Raw data:
○ ○ ○ ○ ○ ○ ○

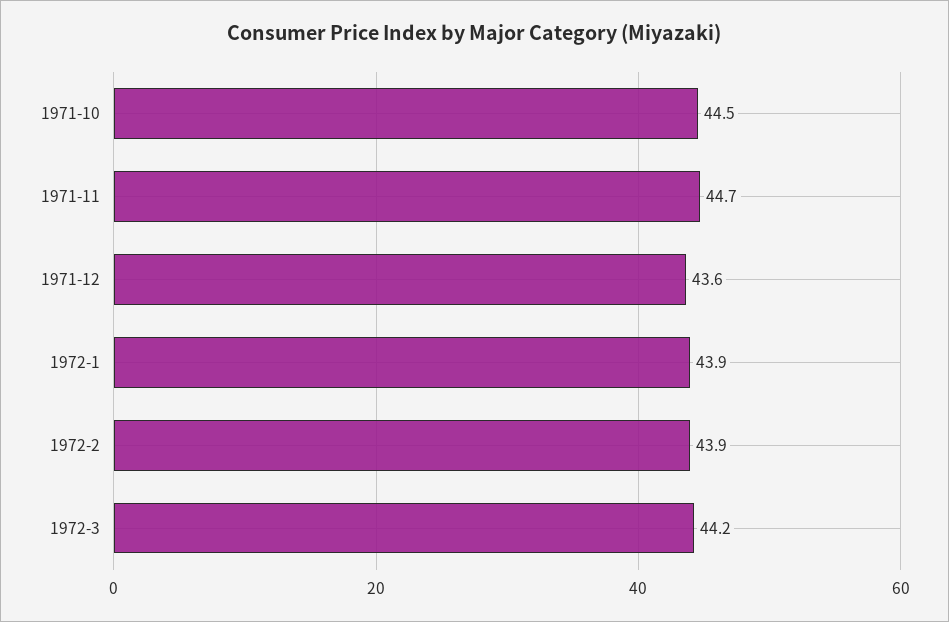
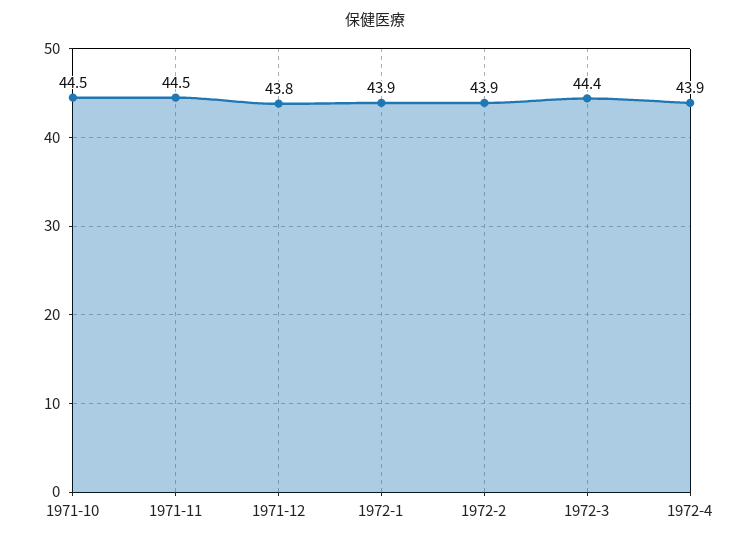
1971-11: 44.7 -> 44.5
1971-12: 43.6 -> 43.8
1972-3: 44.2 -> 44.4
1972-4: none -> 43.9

○ ○ ○ ○ ○ ○ ○

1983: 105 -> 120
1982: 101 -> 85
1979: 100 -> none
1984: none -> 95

○ ○ ○ ○ ○ ○ ○

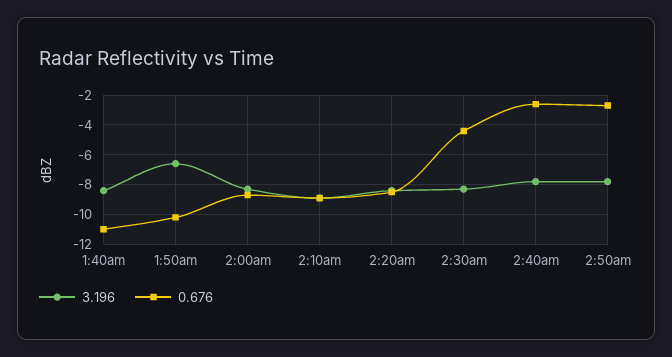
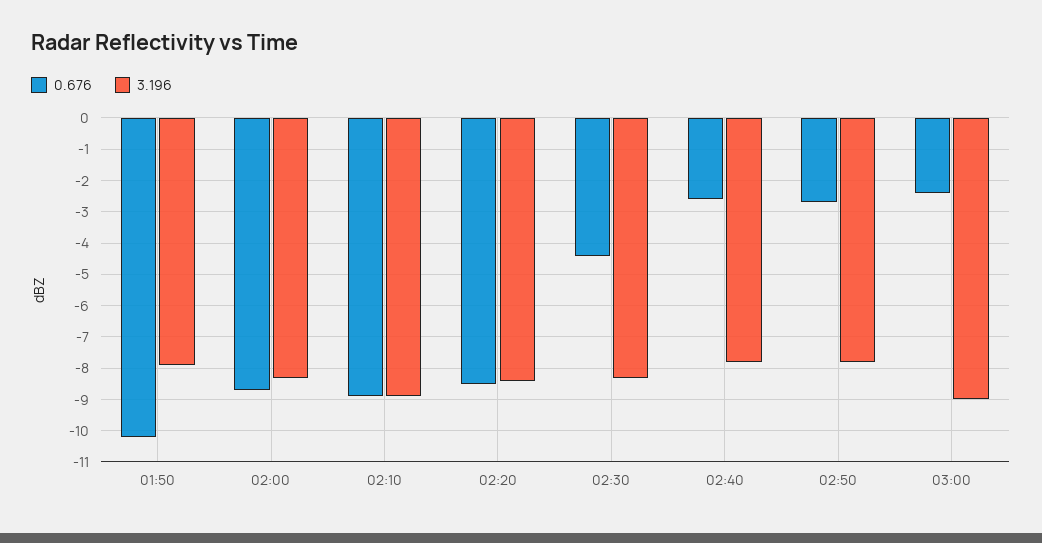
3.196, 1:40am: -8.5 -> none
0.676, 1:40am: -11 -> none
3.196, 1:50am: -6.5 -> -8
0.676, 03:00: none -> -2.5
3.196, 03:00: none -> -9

○ ○ ○ ○ ○ ○ ○

What the exercise asks: Begin with the line that has "1971-11: 44.7 -> 44.5" in the listing above and end after the line that has "1972-4: none -> 43.9"; output those lines exactly.

Response for this exercise:
1971-11: 44.7 -> 44.5
1971-12: 43.6 -> 43.8
1972-3: 44.2 -> 44.4
1972-4: none -> 43.9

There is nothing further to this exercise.